In your search form you want to enable search to
certain area of the website ("News", "Archive", "Members" etc.).
This can be done by using the index attribute
category.
When placing queries to the XML interface you can
limit search to certain categories (values of the
attribute category). Your search form may include
select or checkboxes allowing for search, limited
to certain category.
Standard category module allows 2 ways of defining
the categories:
- URL derived categories, in the control center
enter URL matching substrings:
/path/category1/ My_category_1
http://www.mysite.com/path/category2/ Tourism
In this case the crawler will set attribute category
of the document:
http://www.mysite.com/path/category2/museums.html
to the value Tourism, which can be later used in the
query.
- Categories passed over the meta tag, enter in the
control center:
<META NAME=MODE CONTENT="category1"> My_category_name_1
<META NAME=MODE CONTENT="category2"> (Default category name: category2)
Multiple values of the attribute category are allowed.

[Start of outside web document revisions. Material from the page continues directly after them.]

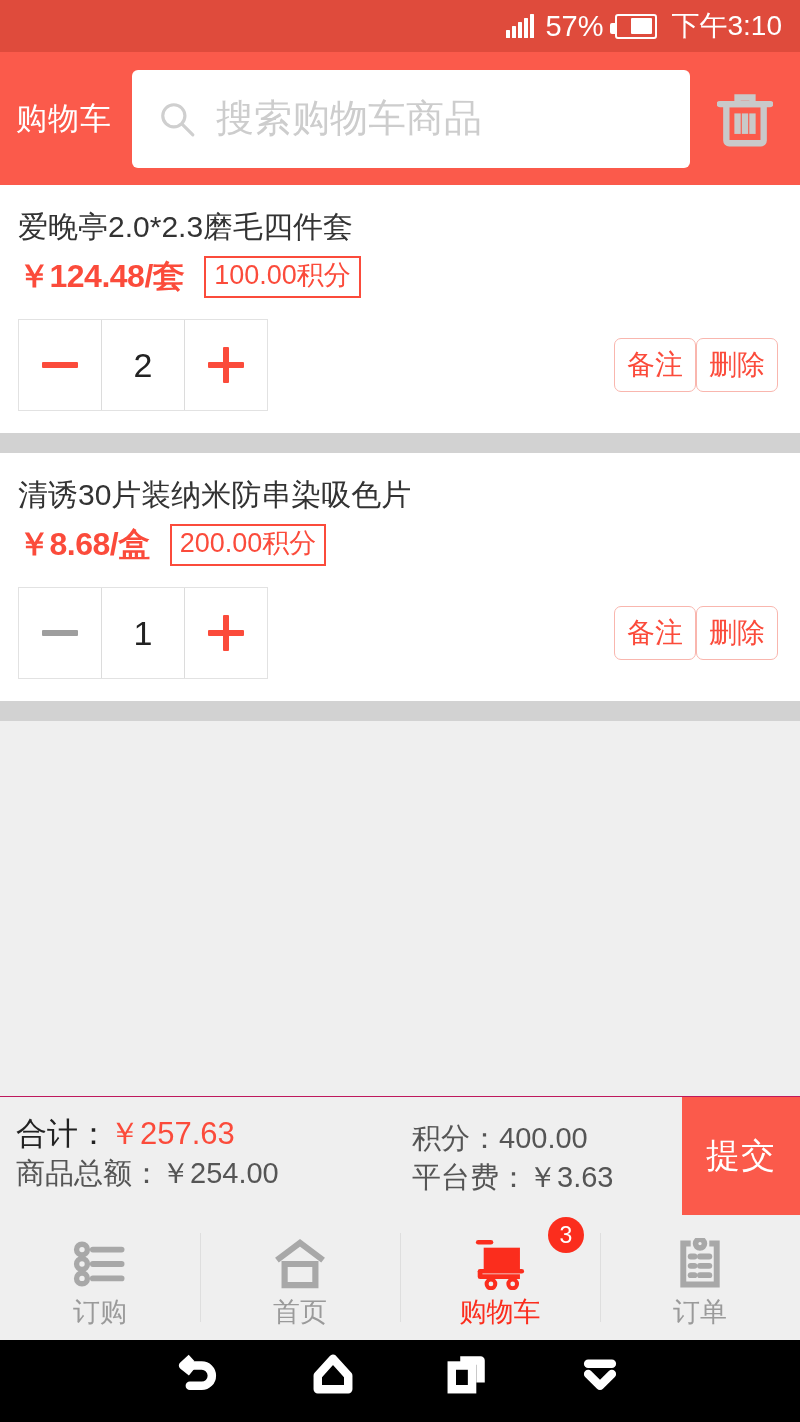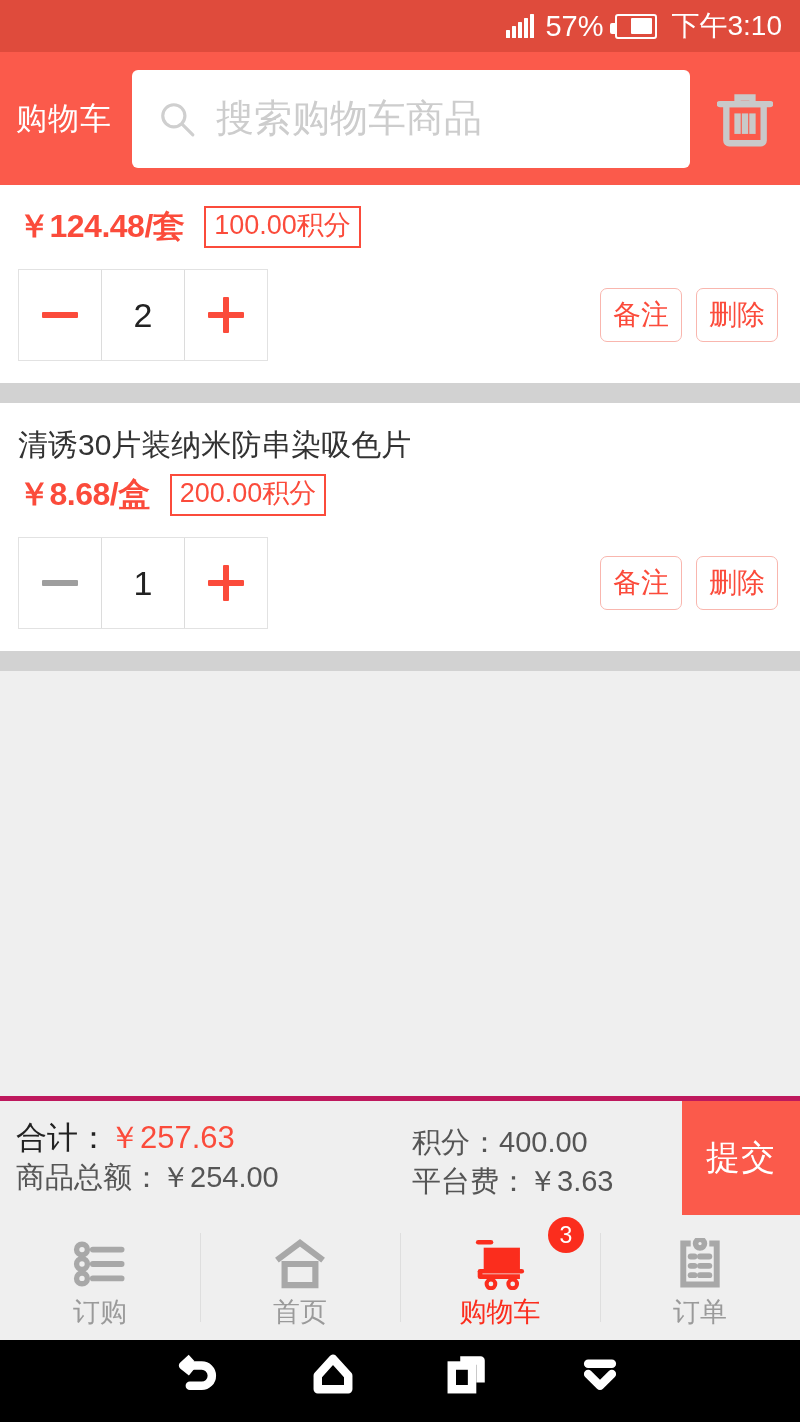--- a/index.html
+++ b/index.html
@@ -187,6 +187,7 @@
   </div>
 
   <div class="card">
+    <div class="card-title">爱晚亭2.0*2.3磨毛四件套</div>
     <div class="price-row">
       <span class="price">￥124.48/套</span>
       <span class="points">100.00积分</span>

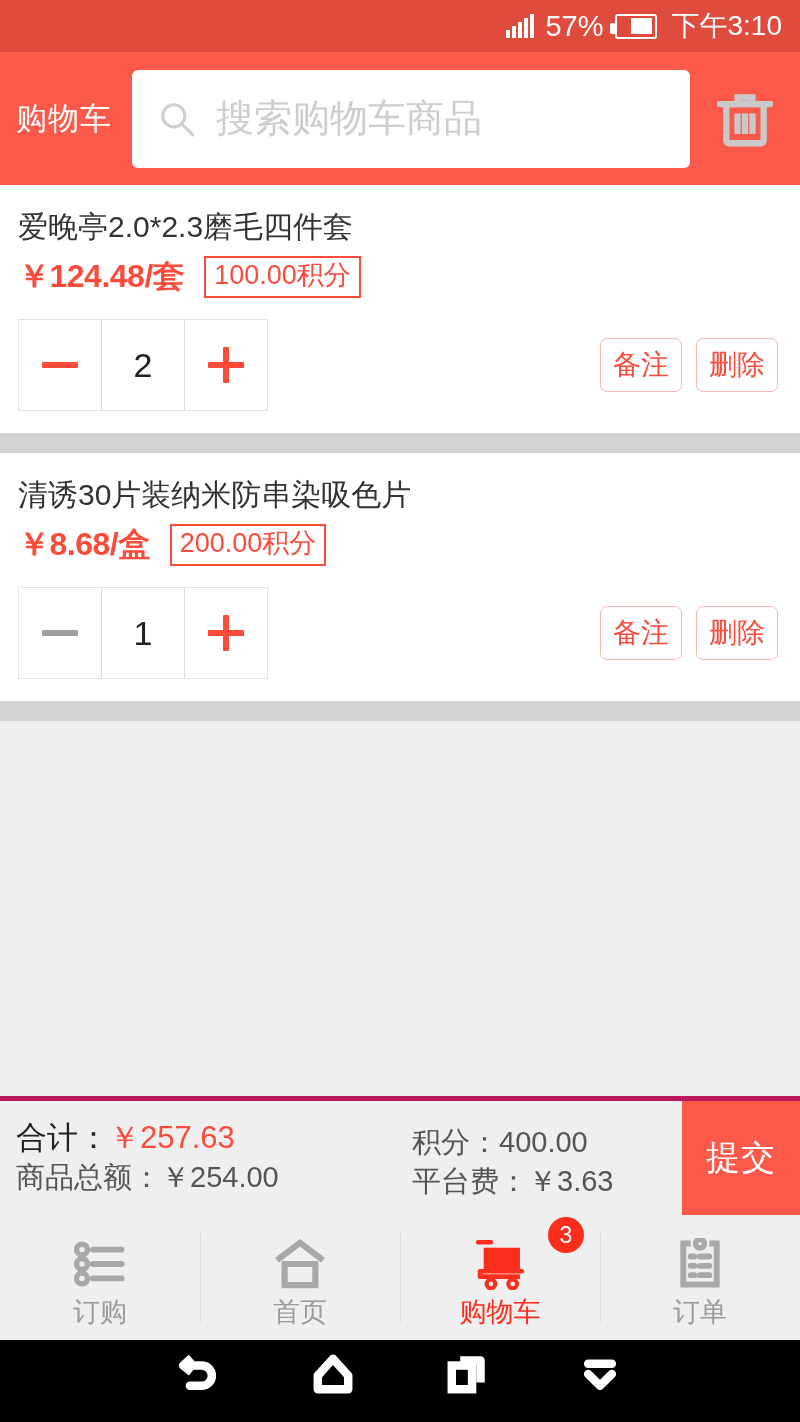--- a/index.html
+++ b/index.html
@@ -84,7 +84,7 @@
   }
   .plus-glyph:before{ left:0; top:15px; width:36px; height:6px; }
   .plus-glyph:after{ top:0; left:15px; height:36px; width:6px; }
-  .row-actions{ display:flex; gap:14px; padding-right:4px; }
+  .row-actions{ display:flex; padding-right:4px; }
   .pill{
     border:1px solid #f9b6ae; border-radius:7px; color:#fb4b3b;
     font-size:28px; padding:10px 12px; line-height:1.15; background:#fff;

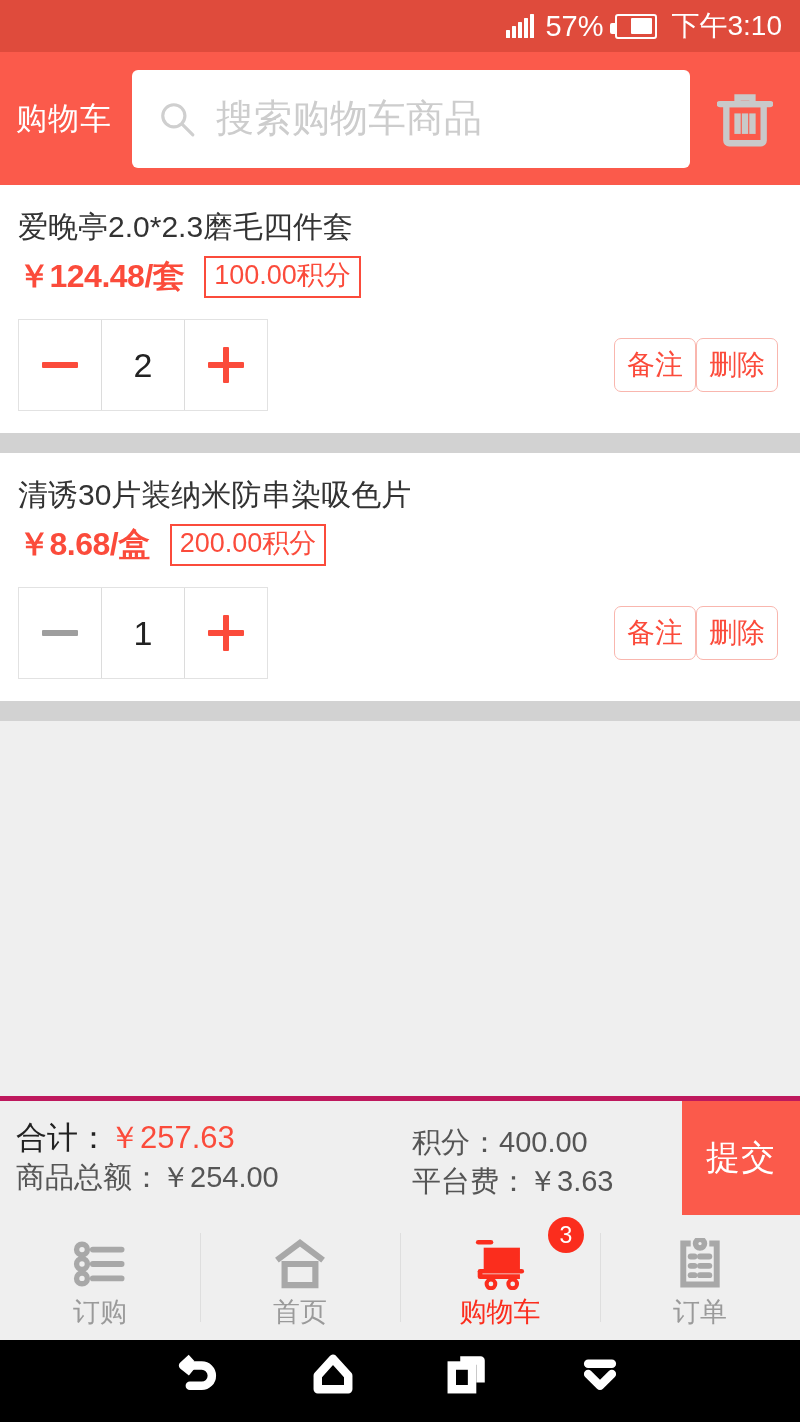--- a/index.html
+++ b/index.html
@@ -98,7 +98,7 @@
   .summary{
     position:absolute; left:0; right:0; top:1096px; height:119px;
     background:#efefef; display:flex; align-items:stretch;
-    border-top:5px solid #be185d;
+    border-top:1px solid #be185d;
   }
   .sum-left{ width:400px; padding:16px 0 0 16px; }
   .sum-mid{ flex:1; padding:22px 0 0 12px; }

The contents should be reindexed for changes to take effect.
Does Insuma crawler respect robots meta-tag?
Yes. The formal syntax is:
CONTENT="ALL | NONE | NOINDEX | INDEX| NOFOLLOW | FOLLOW"
default = empty = "ALL"
"NONE" = "NOINDEX, NOFOLLOW"
The CONTENT field is a comma separated list:
- INDEX: search engine robots should include this page.
- FOLLOW: robots should follow links from this page to other pages.

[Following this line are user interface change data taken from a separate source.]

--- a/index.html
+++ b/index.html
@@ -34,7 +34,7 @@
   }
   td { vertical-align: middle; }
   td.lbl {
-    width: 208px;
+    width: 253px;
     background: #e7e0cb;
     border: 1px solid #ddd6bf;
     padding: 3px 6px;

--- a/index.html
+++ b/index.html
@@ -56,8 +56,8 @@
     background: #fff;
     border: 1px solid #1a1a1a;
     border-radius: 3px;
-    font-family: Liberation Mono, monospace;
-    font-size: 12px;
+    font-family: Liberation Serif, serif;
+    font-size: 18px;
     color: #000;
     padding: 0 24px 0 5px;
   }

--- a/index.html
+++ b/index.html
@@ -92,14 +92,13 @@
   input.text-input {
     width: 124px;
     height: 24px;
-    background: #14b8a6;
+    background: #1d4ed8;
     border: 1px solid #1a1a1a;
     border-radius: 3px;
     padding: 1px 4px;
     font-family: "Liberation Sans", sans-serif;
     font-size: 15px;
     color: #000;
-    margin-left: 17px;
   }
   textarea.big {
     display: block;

- NOINDEX: links can be explored, although the page is not indexed.
- NOFOLLOW: the page can be indexed, but
no links are explored.
- NONE: robots can ignore the page.
Examples:
<META NAME="ROBOTS" CONTENT="ALL">
<META NAME="ROBOTS" CONTENT="INDEX,NOFOLLOW">
<META NAME="ROBOTS" CONTENT="NOINDEX,FOLLOW">
<META NAME="ROBOTS" CONTENT="NONE">
What are the hardware requirements for the software?

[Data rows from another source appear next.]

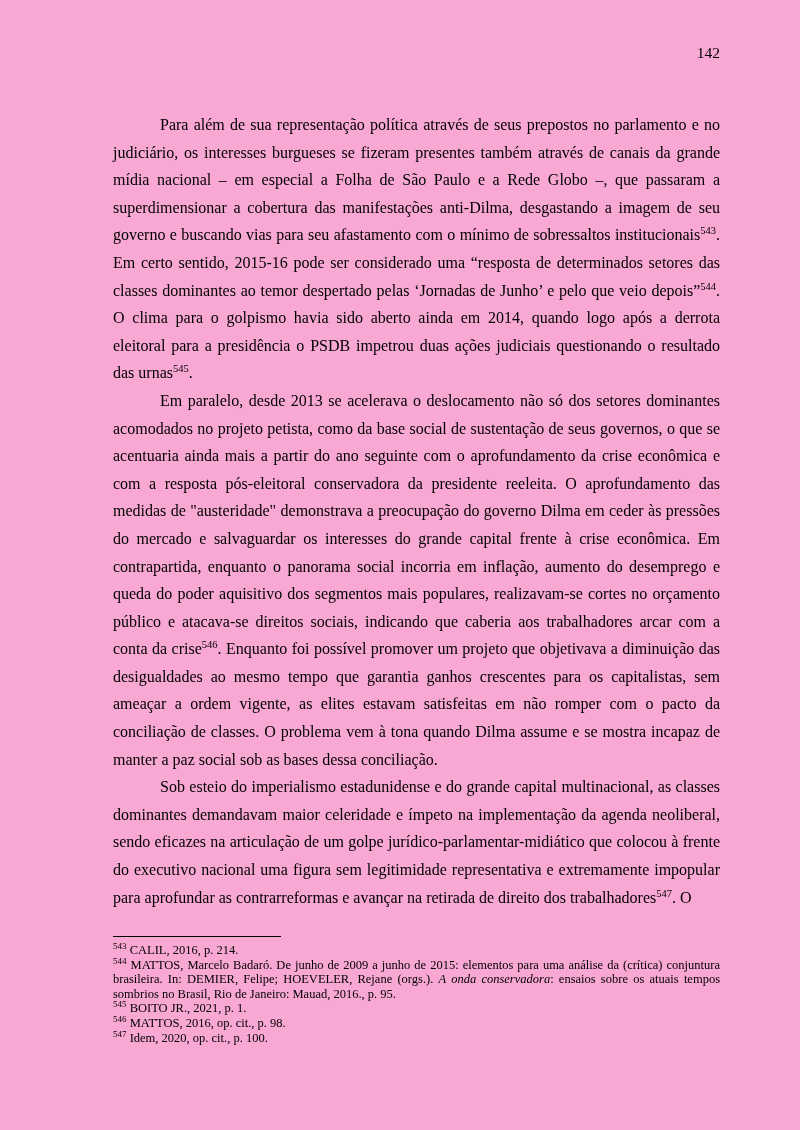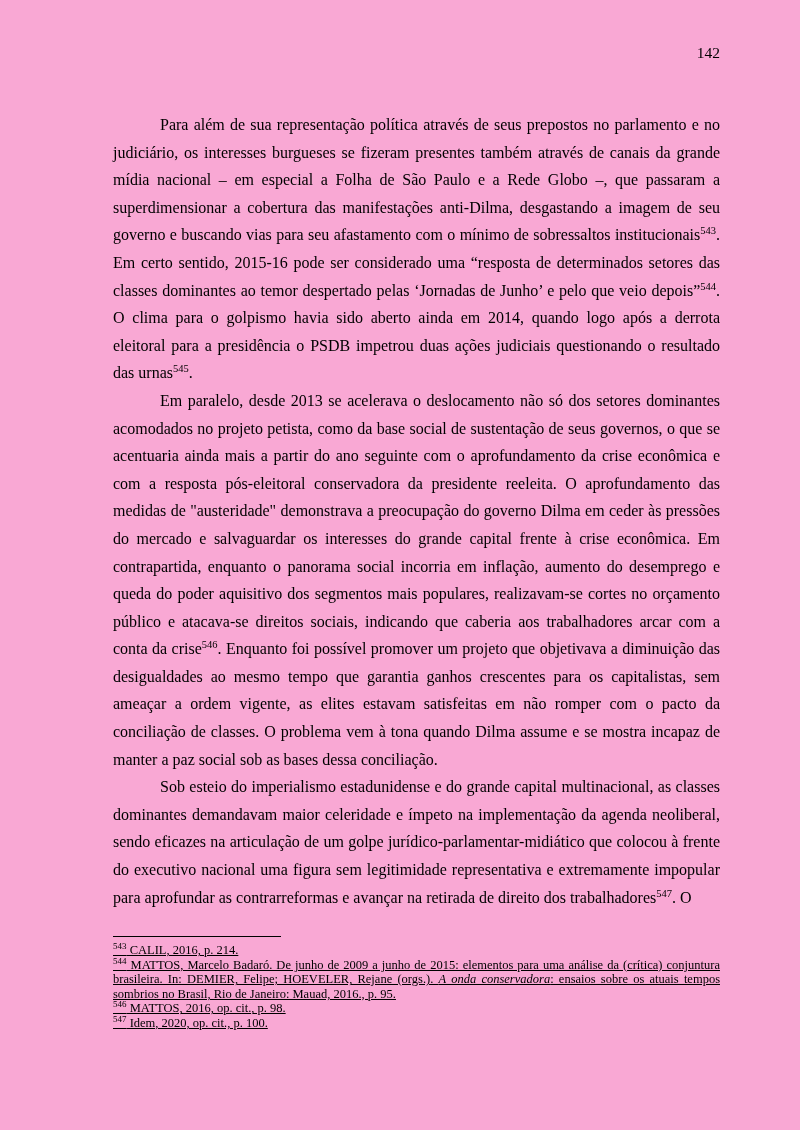--- a/index.html
+++ b/index.html
@@ -58,7 +58,6 @@
     font-size: 12.5px;
     line-height: 14.6px;
     text-align: justify;
-    text-decoration: underline;
   }
   .footnote {
     margin: 0;

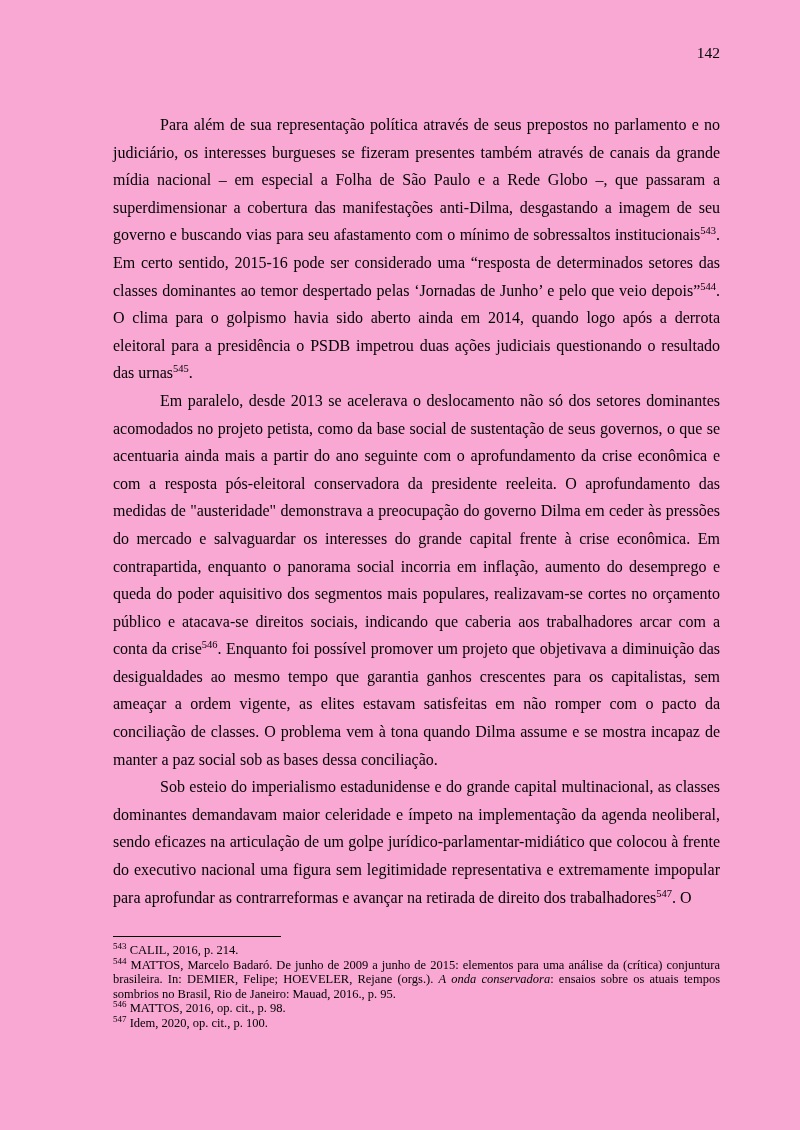--- a/index.html
+++ b/index.html
@@ -85,6 +85,7 @@
   <div class="footnotes" id="footnotes-container">
       <div class="footnote"><sup>543</sup><span> CALIL, 2016, p. 214.</span></div>
       <div class="footnote"><sup>544</sup><span> MATTOS, Marcelo Badaró. De junho de 2009 a junho de 2015: elementos para uma análise da (crítica) conjuntura brasileira. In: DEMIER, Felipe; HOEVELER, Rejane (orgs.). </span><i>A onda conservadora</i><span>: ensaios sobre os atuais tempos sombrios no Brasil, Rio de Janeiro: Mauad, 2016., p. 95.</span></div>
+      <div class="footnote"><sup>545</sup><span> BOITO JR., 2021, p. 1.</span></div>
       <div class="footnote"><sup>546</sup><span> MATTOS, 2016, op. cit., p. 98.</span></div>
       <div class="footnote"><sup>547</sup><span> Idem, 2020, op. cit., p. 100.</span></div>
     </div>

The minimal configuration is:
- 1 GHz CPU Intel Celeron or Athlon
- 40 GB HD
- 1 GB RAM
Consider better configuration which will improve
speed of search and indexing:
- More RAM will speed up search
- Hardware RAID will speed up search
- More powerful CPU (or a second CPU)
will speed up indexing, clustering, etc.
- Attach several SCSI harddrives if you have
multiple collections. This will speed up parallel
access to them.
Where you can save $$$:
Less important are upgrade from Celeron to "real" Intel
(only critical for multimedia and 3D) or huge HD
(rule of the thumb is: the index takes approximately
the place of the plain text beeing indexed).
In case if in-house installation what happens on my server
during the indexing process?
When the re-indexing is scheduled (manually from the Control
Center or automatically on a regular basis) the following
actions take place:
- The crawler starts, establishes HTTP connection to the
target webpages, and downloads them to the index database
(normally MySQL). The frequency of downloads and the
bandwidth used can be regulated through the config file.
The crawling process takes minutes for smaller websites
and can run into hours for larger portals.
- The crawled pages are parsed, attributes extracted
and added to the index. The CPU load can run high though
the software takes unused CPU only, giving priority to
other interactive processes (e.g. HTTP-server or serving
the search queries).
- The hard drive space is required for the index (permanent
use), also some hard drive space is required for temporary
saves during the re-indexing. An example of temporary
space usage: crawler downloads a PDF document and
saves it for a moment, before it is passed to the
PDF parser. The size of the used temporary cache can be
regulated. The rule of the thumb is: the index takes
approximately as much hard drive place, as the size of the
plain text (cleared from formatting) beeing indexed.
- At the end of the re-indexing, the index is optimized
for speed. Only the resources (cache, memory, ...) of the
backend database (normally MySQL) are used for it, in
accordance to its settings.
- Done. Indexer frees all memory, CPU, and hard drive
resources. The search engine is now serving search queries
only.
How can I boost selected results to the top of the hit list?
There is a boost clause available for this in XML interface.
See example below:
<query max_results="10" start_from="1" show_attrs="title relevance">
<condition attr="body" predicate="match" value="Synthese"/>
<condition attr="relevance" predicate="ge" value="0"/>
<boost predicate="eq" attr="relevance" value="2" coef="0.4"/>
<boost predicate="eq" attr="relevance" value="1" coef="0.2"/>
<query>
It will boost documents, which comply to the condition.
In the example above, all documents with relevance greater or
equal zero will be presented in the result list. Among those,
the documents with relevance values 2 and 1 will be boosted
by coefficients 0.4 and 0.2.
Boosting with a coef 0.4 means, that scores of boosted
documents will be increased by 0.4 of score of the top
document (document with max score before boosting).
|